Book Nerds

The Book Nerd’s Guide to Dream Jobs

Welcome to the Book Nerd’s Guide to Life! Every other week, we convene in this safe place to discuss the unique challenges of life for people whose noses are always wedged in books. For past guides, click here.  
For probably too many years of my life, I held onto hope that I could still attain the job I held in higher esteem than all others: archivist at the legendary Disney Vault. The vault was the place where everything I loved as a child went to hide from me. Because this was before I understood the concepts of supply and demand, my perception of the vault was of a cinematic Atlantis, a hidden and inaccessible Eden that obscured Lady and the Tramp from viewers like me for years on end.
Likely to quell my inevitable disappointment, my parents assured me the vault was a metaphor, simply a state of being for Disney movies, not a physical location. Since then, I’ve been vindicated by the knowledge that the physical vault does exist, but I still haven’t been tapped to tend it. Granted, I have no qualifications and my idea of what the job would be is mostly the same as the guy from the warehouse scene in Raiders of the Lost Ark—but with vigilantly rewound VHS tapes.

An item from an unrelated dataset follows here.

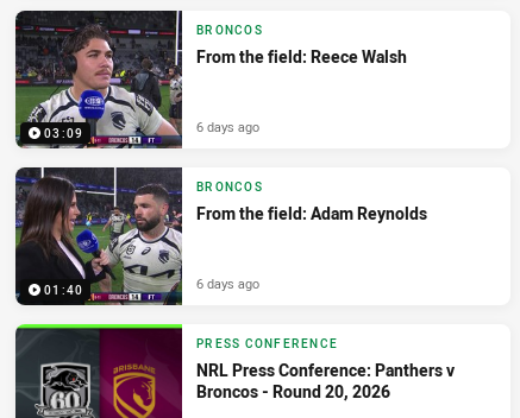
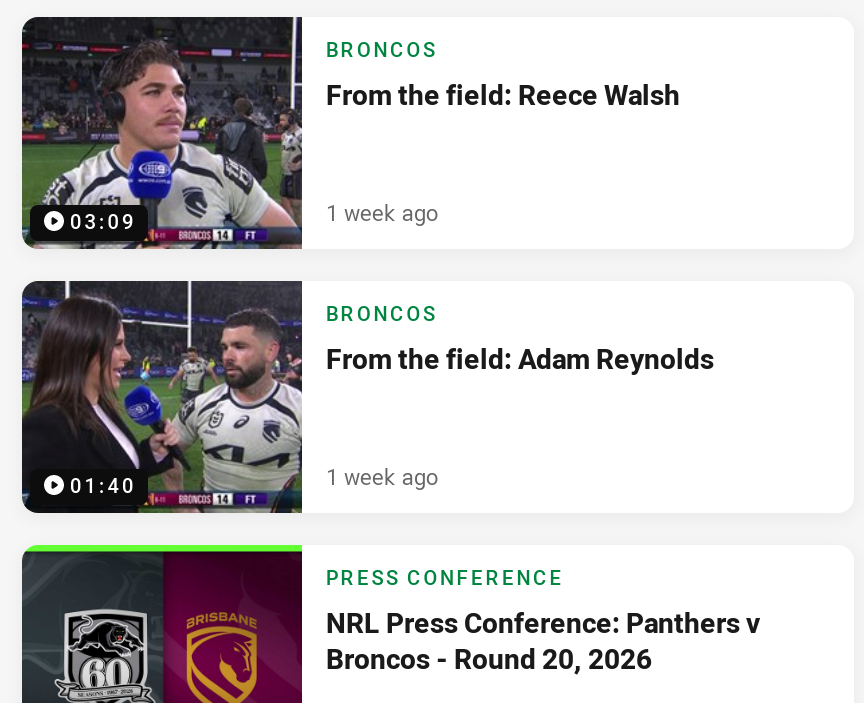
[196,117,259,135] 6 days ago -> [326,197,438,227] 1 week ago
[196,274,259,292] 6 days ago -> [326,461,438,491] 1 week ago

Still, it stings a little to watch your dreams turn to dust. And it’s not the first time. I’ve had a number of dream jobs slip through my fingers over the years.
For example, I’ve written about the Macaulay Culkin vehicle The Pagemaster more times than, quite possibly, anyone else alive. At the very least, it extends past the point of good taste. Nevertheless, after watching a young boy come to realize all genres of literature are worthy of merit—thanks, primarily, to Whoopi Goldberg and Patrick Stewart—I had a new calling. I wanted to be The Pagemaster, lord of fiction, wizard of alternate realities, herald of otherworldly adventures.
What you remember upon rewatching this classic of cinema is that this wizardry is actually a viable career path. We call it a librarian, someone who routinely opens doors to other worlds, albeit not always ones with Leonard Nimoy on the other side. It turns out I’d let this ideal career pass me by without noticing; I’d been trying to defy nature and grow a majestic beard when what I needed was a master’s degree in library science.
Other opportunities, however, have yet to appear in the marketplace.
It bothers me on a spiritual level that companies will pay thousands of dollars to sponsor video-game players but no such reward exists for people who read with such a ferocity as to be noteworthy. Where are the adult Summer Reading Challenges? Where are the sponsorship deals and merchandise when I complete my yearly reading goals? Why is 100 books in 365 days not enough to awe and inspire the hearts and minds of venture capitalists? They used to give me medals for this kind of thing. Now they just give me advice to get more vitamin D. 
Of course, I’ve also yet to meet a real-life library cop, a la Seinfeld, or someone who sniffs books professionally (and not on their lunch breaks). Do I just dream too big? Maybe, maybe not. But as long as there’s a novel in my hand and a bookmark somewhere in the bottom of my purse, I’ll keep hoping and wishing and dreaming.